The Jackson Police Department tweeted about a fatal shooting on Montebello Drive at 10:44 p.m. on April 29, and within hours the message had been retweeted hundreds of times, with floods of comments underneath expressing grief, begging for the violence in the capital city to stop and making use of the hashtag #LongLiveLilLonnie, among crying emojis and prayer hands.
Taylor grew up as the youngest of five children in the Virden Addition, then went on to Callaway High School and stayed in Jackson to further his education at Hinds Community College before transferring to Jackson State University to major in mass communications. He had amassed enough credits to be a senior at the time of his death, although JSU said he has not been enrolled since spring 2017.
While managing college coursework, he had been building up quite a portfolio of music as he collaborated with other well-known hip-hop artists like K Camp, Boosie Badazz (formerly known as Lil Boosie) and singer Bryson Tiller. People far beyond Jackson were taking note of his talent ever since his viral hit "Colors" from 2015. JPD still has not identified a motive in Taylor's death, but a lot of people in the city are chalking it up to jealousy, including Taylor's older brother.
"My heart is so cold right now!" Damasio Taylor wrote on Facebook the afternoon after Taylor had been shot. "F—cking jealous ass cowards took my lil brothers life!"
This killing didn't make sense to a lot of people. In an effort to bring about collective healing and perhaps some understanding, Taylor's community pulled together on May 3 at a park in his neighborhood to host a candlelight vigil—so long as people supplied their own personal candles. The park swelled at dusk with people who had come out to pay their respects until gunshots rang out, causing hundreds to run in various directions.
It appears that nobody was injured physically, but the grieving community remains damaged.
"Man I've been through a lot in my life but never would I feel so ashamed I am to say I'm from Jackson, Mississippi," Damasio wrote on Facebook the night after the vigil. "All my Lil Brother talked about was making Jackson a better place and (helping) others on the way. If you ever listen to his music you would hear the Pain and Passion he had for music and the city we call HOME! He didn't move to Atlanta or Go Hollywood. He remained Humble and never felt like he was a star. But thats (sic) how he was raised. He didn't rob, steal or kill to get his money. He earned it! Like every man should! My community came together for peace and closure and still ignorance tried to prevail!"
At the end of this post, Damasio asked for those he does not know not to bother him, but to please continue to pray for the city. He could not be reached for comment.
A Murderous April
The Taylor family is not the only grieving family in Jackson as of late. April 2018 has been the deadliest month of the year so far, with 12 homicides of people between the ages of 19 and 61 years old. JPD has arrested suspects in five of those cases to date. Taylor became Jackson's 32nd homicide of the year, and there have been seven more—almost four every week—since Taylor took his last breath.

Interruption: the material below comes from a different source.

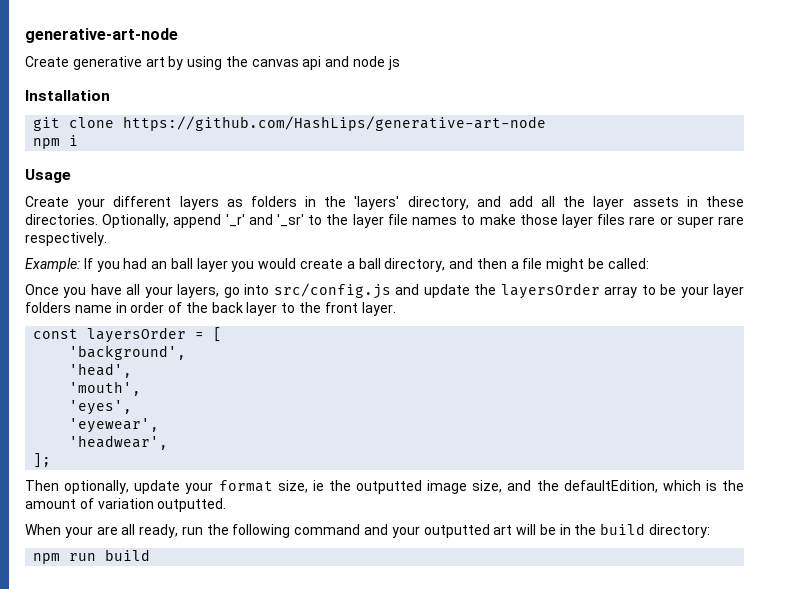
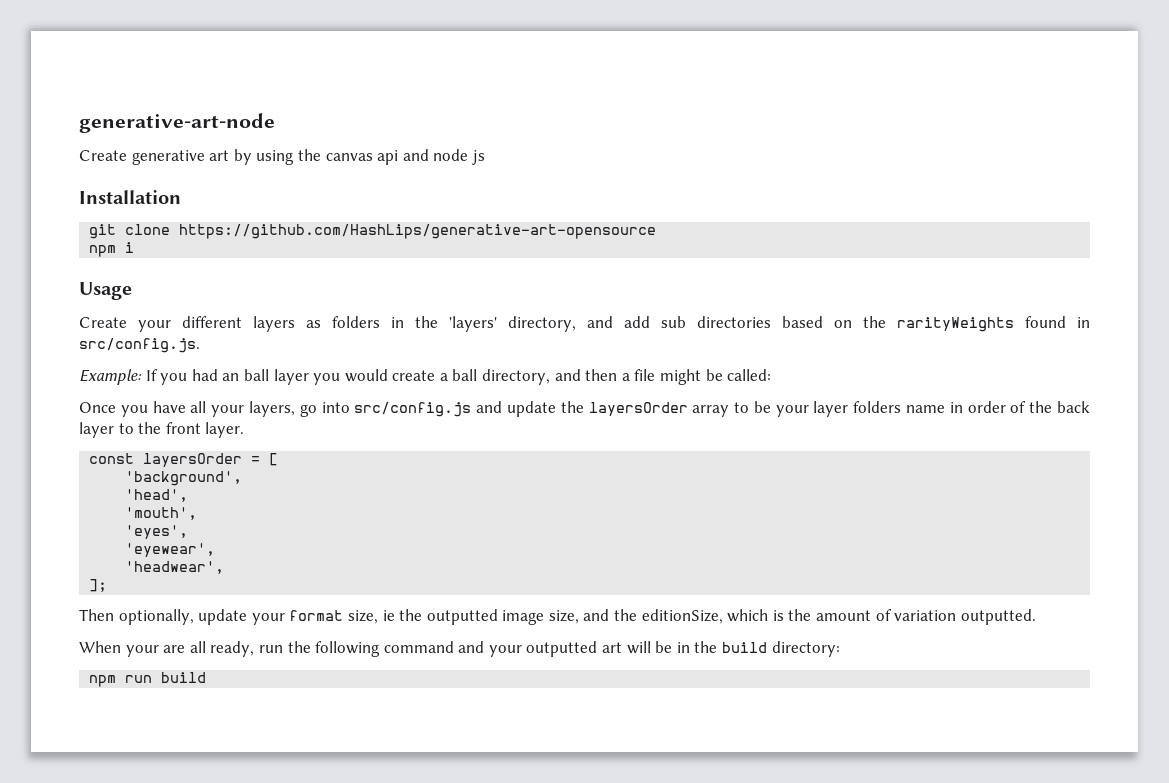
[123,116,547,131] https://github.com/HashLips/generative-art-node -> [179,224,657,239] https://github.com/HashLips/generative-art-opensource
[541,196,744,210] [25,214,745,228] [25,232,107,246] all the layer assets in these directories. Optionally, append '_r' and '_sr' to the layer file names to make those layer files rare or super rare respectively. -> [661,316,1090,332] [79,338,200,353] sub directories based on the rarityWeights found in src/config.js.
[563,480,658,493] defaultEdition, -> [641,609,723,624] editionSize,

On the first day of April, JPD found 22-year-old Monterris Henry in the backyard of a residence on Clinton Park Drive suffering from multiple gunshot wounds that proved to be fatal. The next day brought two murders, one on Clifton Street that left 24-year-old Eric Hawkins dead and 20-year-old Wendell Gaddis charged with murder. JPD identified 22-year-old Jedarius Raquan Robinson as the second suspect in that killing.

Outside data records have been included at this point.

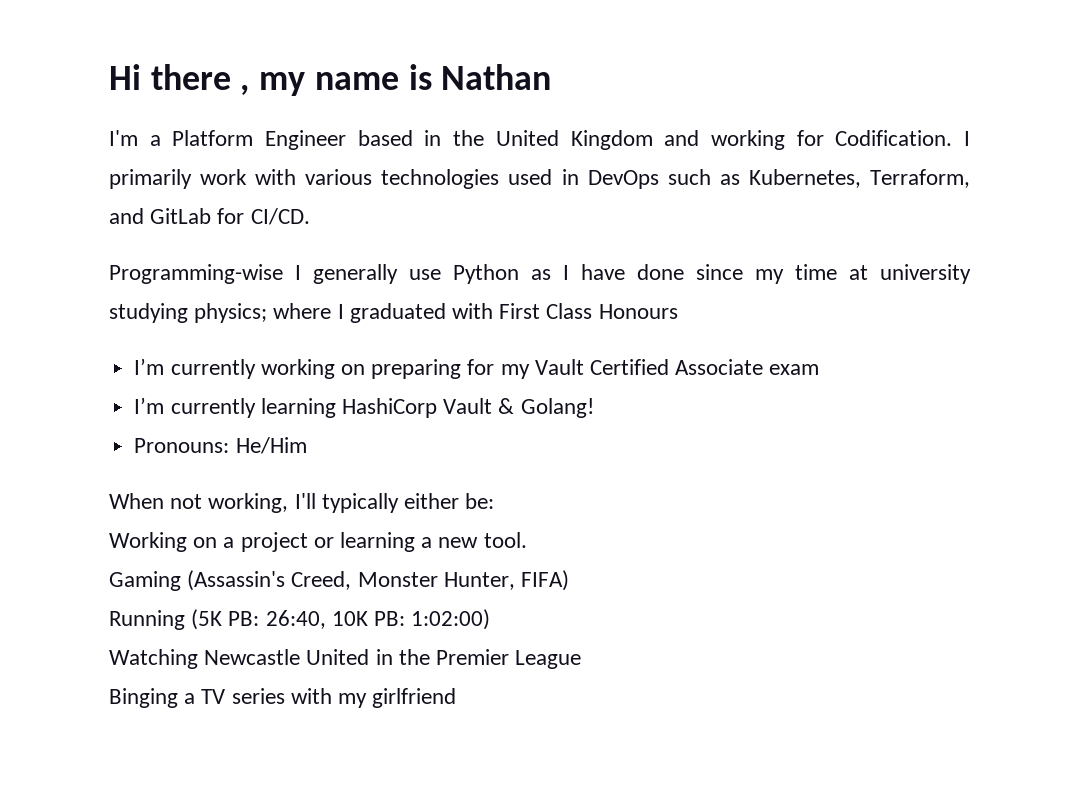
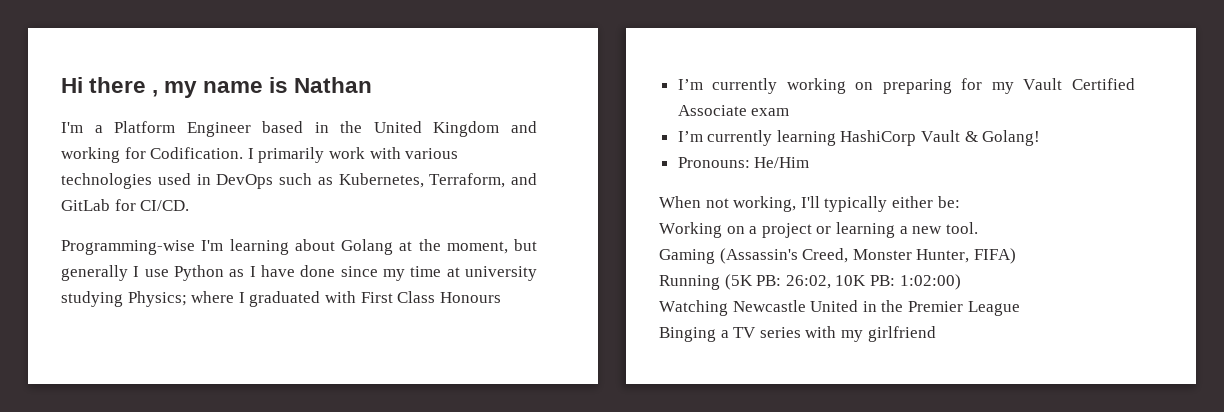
[295,264,398,284] I generally -> [201,239,537,255] [61,265,140,281] I'm learning about Golang at the moment, but generally I
[194,303,268,323] physics; -> [127,291,187,307] Physics;
[265,610,326,629] 26:40, -> [785,275,831,289] 26:02,

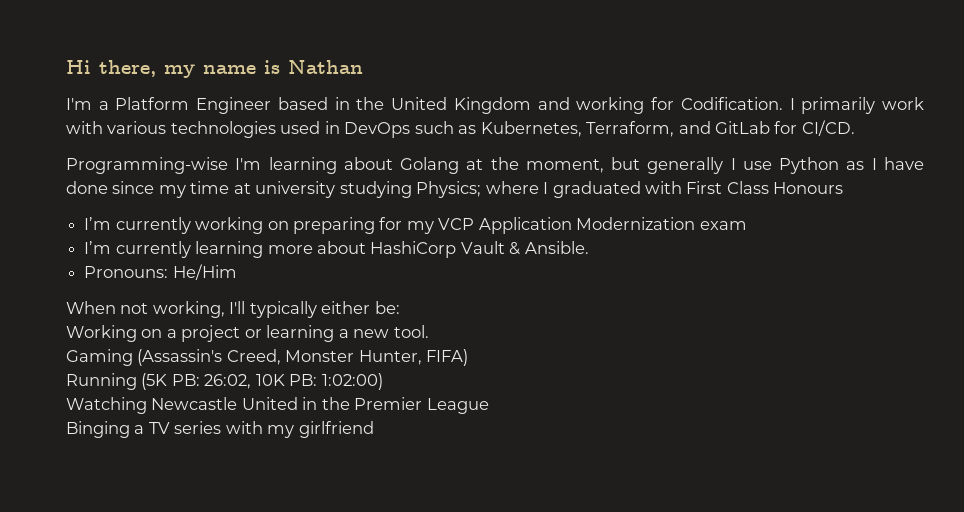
[89,77,159,97] there , -> [99,60,156,77] there,
[1023,78,1135,90] [677,105,747,116] Vault Certified Associate -> [438,217,696,234] VCP Application Modernization
(836, 138) none -> [267,241,366,254] more about
[982,130,1041,146] Golang! -> [524,241,589,254] Ansible.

In the second case, JPD found 61-year-old Syrenthia Harris, a victim of an apparent burglary on Raymond Road with no signs of forced entry, lying on her floor with multiple stab wounds. One month later, police charged 21-year-old Joshua Roynellis Hannah with murder.
Responding to a shots-fired call, JPD found a 45-year-old man named Ketra Johnson in a driveway shot to death on April 6. On April 15 lawn keepers found the body of 60-year-old Montegue Kennedy near University Plaza on Woodrow Wilson. The next day, JPD found the body of 30-year-old Traci Clark on Hanging Moss Creek and Woodway Drive near Manhattan Road.
The seventh homicide of the month and 29th of the year resulted from an altercation between two women at Fuel Time on Bullard Street when 27-year-old Brittany Hilliard-Ransom allegedly shot 26-year-old April Spell in the head and killed her. JPD found a 19-year-old named Willie Clark lying unresponsive on the ground after being shot in the chest on University Boulevard on April 18.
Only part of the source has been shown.